# Morgan's Stockmans Draught



## BEERBOY (17/1/04)

Hi there, i am just about to put my 2nd brew down and i got the above mentioned kit. I am going to use about 1.2kg's OF dextrose and the Lager yeast that came with the morgans kit. Is there anything i should know before i get this puppy going, like-
1- i was told that adding less water, no less than 18 litres, would improve the final brew.
2- The instructions say to brew at 25 deg. I thought the best temp was about 18 to 20.
3- how will adding less water affect my final hydrometer reading?

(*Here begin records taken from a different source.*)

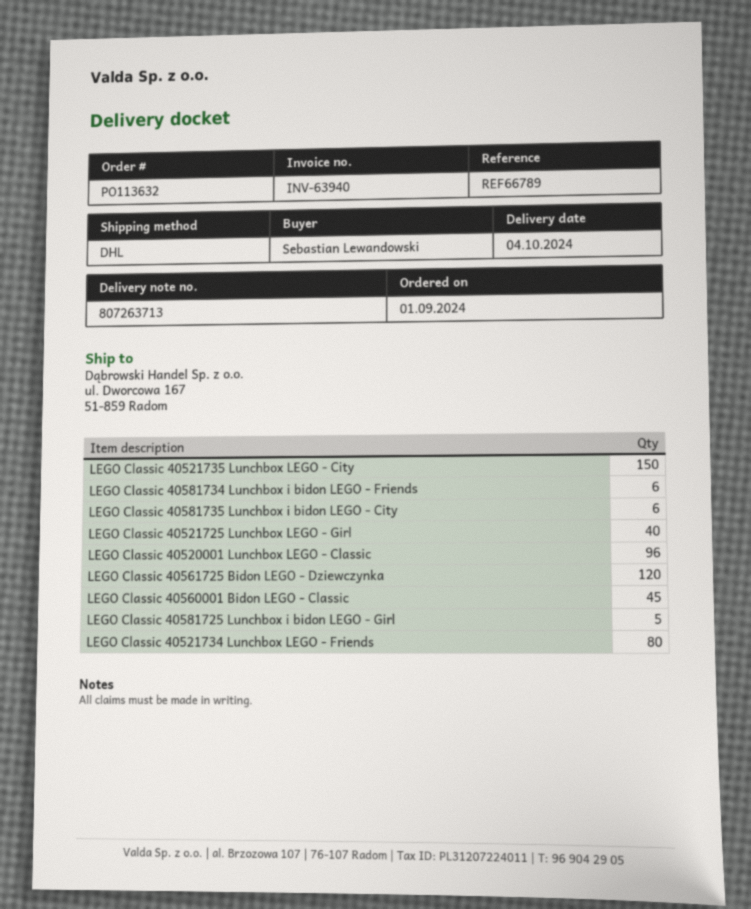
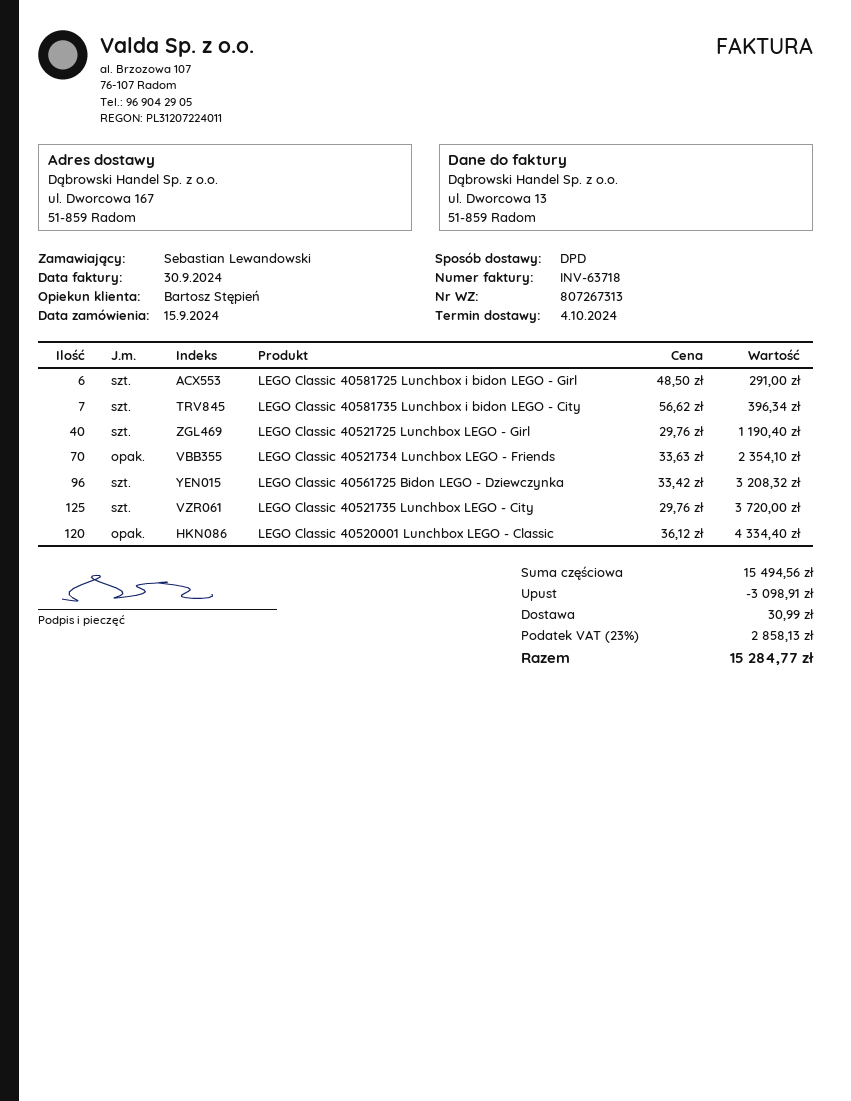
order date: 2024-09-01 -> 2024-09-15
delivery note number: 807263713 -> 807267313
invoice number: INV-63940 -> INV-63718
shipping method: DHL -> DPD
LEGO Classic 40521735 Lunchbox LEGO - City: 150 -> 125
LEGO Classic 40581734 Lunchbox i bidon LEGO - Friends: 6 -> none
LEGO Classic 40581735 Lunchbox i bidon LEGO - City: 6 -> 7
LEGO Classic 40520001 Lunchbox LEGO - Classic: 96 -> 120
LEGO Classic 40561725 Bidon LEGO - Dziewczynka: 120 -> 96
LEGO Classic 40560001 Bidon LEGO - Classic: 45 -> none
LEGO Classic 40581725 Lunchbox i bidon LEGO - Girl: 5 -> 6
LEGO Classic 40521734 Lunchbox LEGO - Friends: 80 -> 70

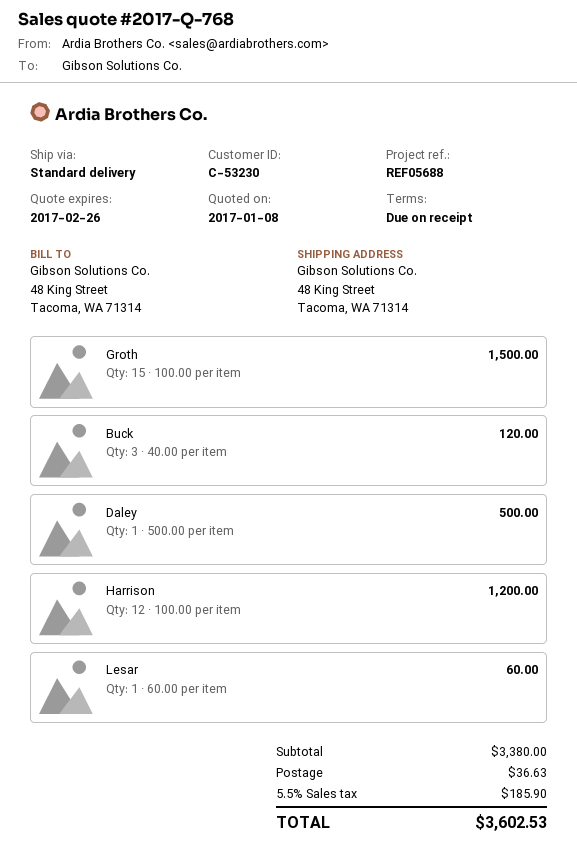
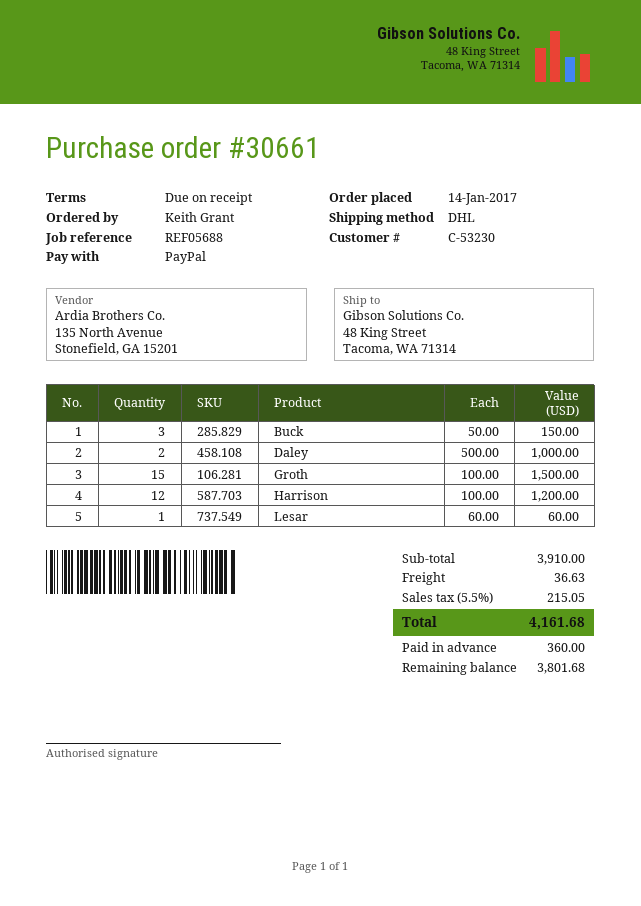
shipping method: standard -> DHL
Buck: 3 x 40.00 = 120.00 -> 3 x 50.00 = 150.00
Daley: 1 x 500.00 = 500.00 -> 2 x 500.00 = 1000.00
subtotal: 3380.00 -> 3910.00
tax: 5.5% = 185.90 -> 5.5% = 215.05
total: 3602.53 -> 4161.68

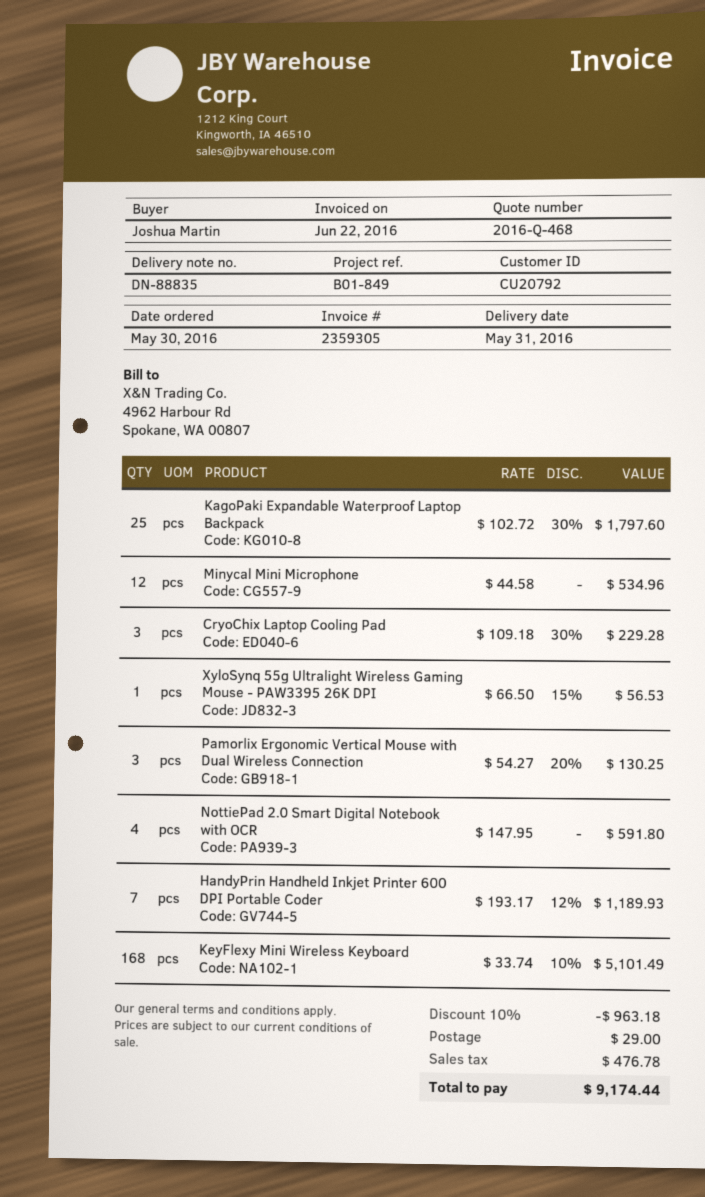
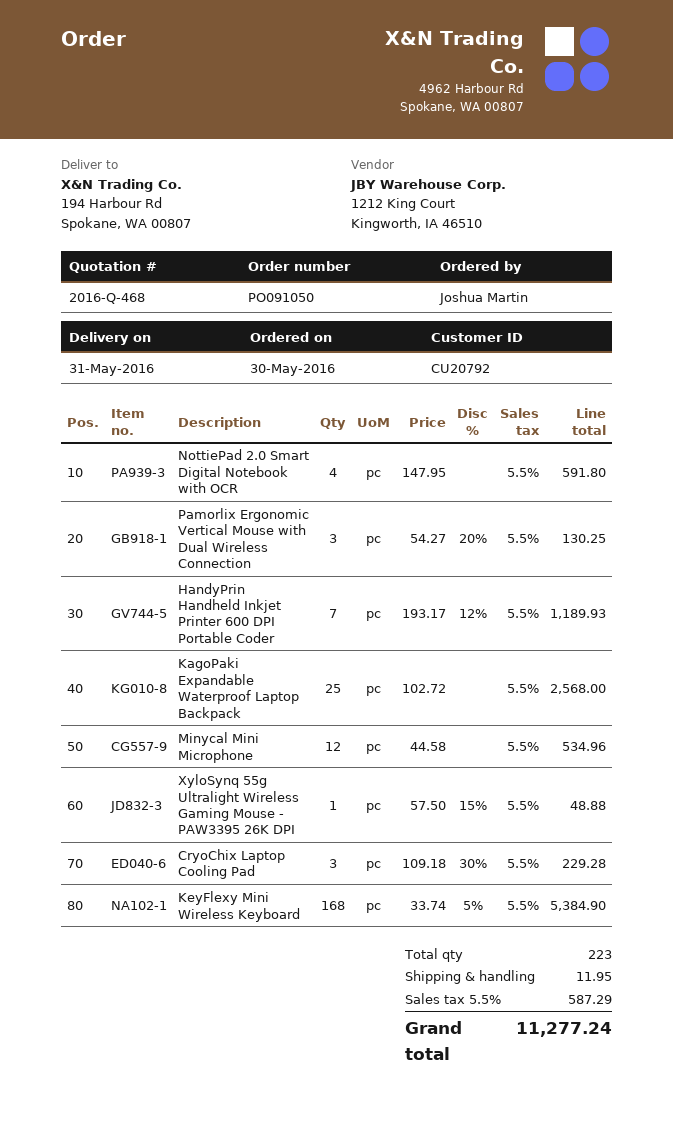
KagoPaki Expandable Waterproof Laptop Backpack: 25 x 102.72 - 30% = 1797.60 -> 25 x 102.72 = 2568.00
XyloSynq 55g Ultralight Wireless Gaming Mouse - PAW3395 26K DPI: 1 x 66.50 - 15% = 56.53 -> 1 x 57.50 - 15% = 48.88
KeyFlexy Mini Wireless Keyboard: 168 x 33.74 - 10% = 5101.49 -> 168 x 33.74 - 5% = 5384.90
discount: 10% = 963.18 -> none
shipping: 29.00 -> 11.95
tax: 476.78 -> 587.29
total: 9174.44 -> 11277.24

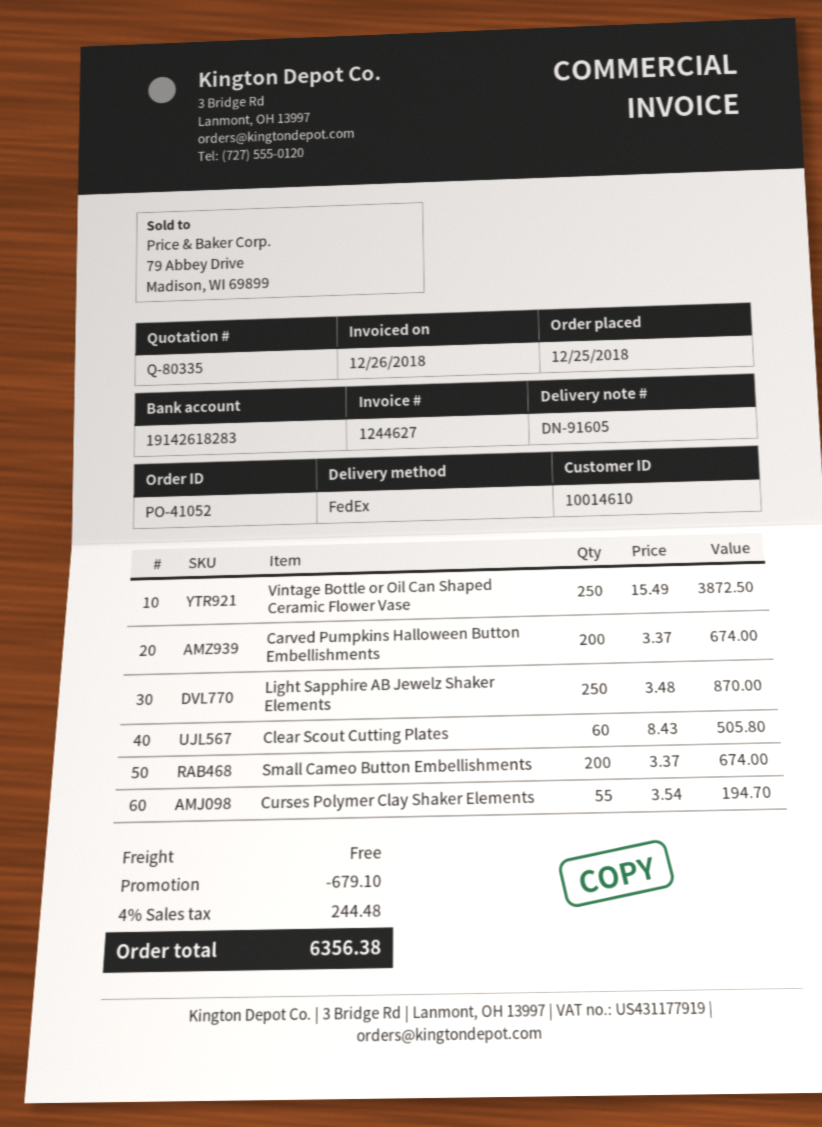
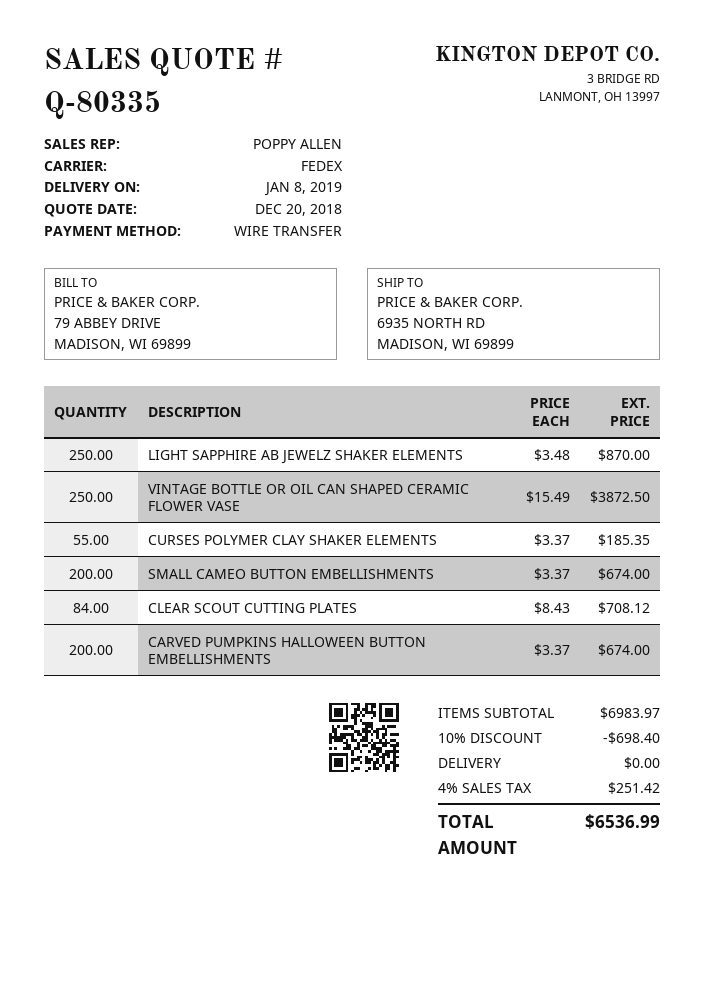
Clear Scout Cutting Plates: 60 x 8.43 = 505.80 -> 84 x 8.43 = 708.12
Curses Polymer Clay Shaker Elements: 55 x 3.54 = 194.70 -> 55 x 3.37 = 185.35
discount: 679.10 -> 698.40
tax: 4% = 244.48 -> 4% = 251.42
total: 6356.38 -> 6536.99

Anyway if there is anything i should know speak now, as i want to get this going.


----------



## Jovial_Monk (17/1/04)

throw out 600g of the dextrose and replace with 600g light malt extract, preferably a Muntons extract

steep some crystal & chocolate malt in warm water for 30 mins, strain the liquid into the fermenter discarding the grains

boil 15g Hallertau pellets in 2L water with the 600g extract for 15 mins for a nice hop flavor & aroma

less water in fermenter, higher original and final gravity readings


Jovial Monk


----------



## Trev (17/1/04)

Beerboy,

The ideas that JM have given are well worth trying, although it may be a bit daunting getting it organised if this is only your second batch - Relax, Don't Worry, Have A Home Brew. (RDWHAHB)  

As for your questions,

1/ Yes, a lot of people only make these kits up to say 18 or 19 litres. This will normally produce a slightly better, fuller beer. There will be a bit higher concentration of the unfermentables. Don't however try the old trick (that we all have) of just adding more and more sugar/dextrose. You end up with rocket fuel and a bad hangover.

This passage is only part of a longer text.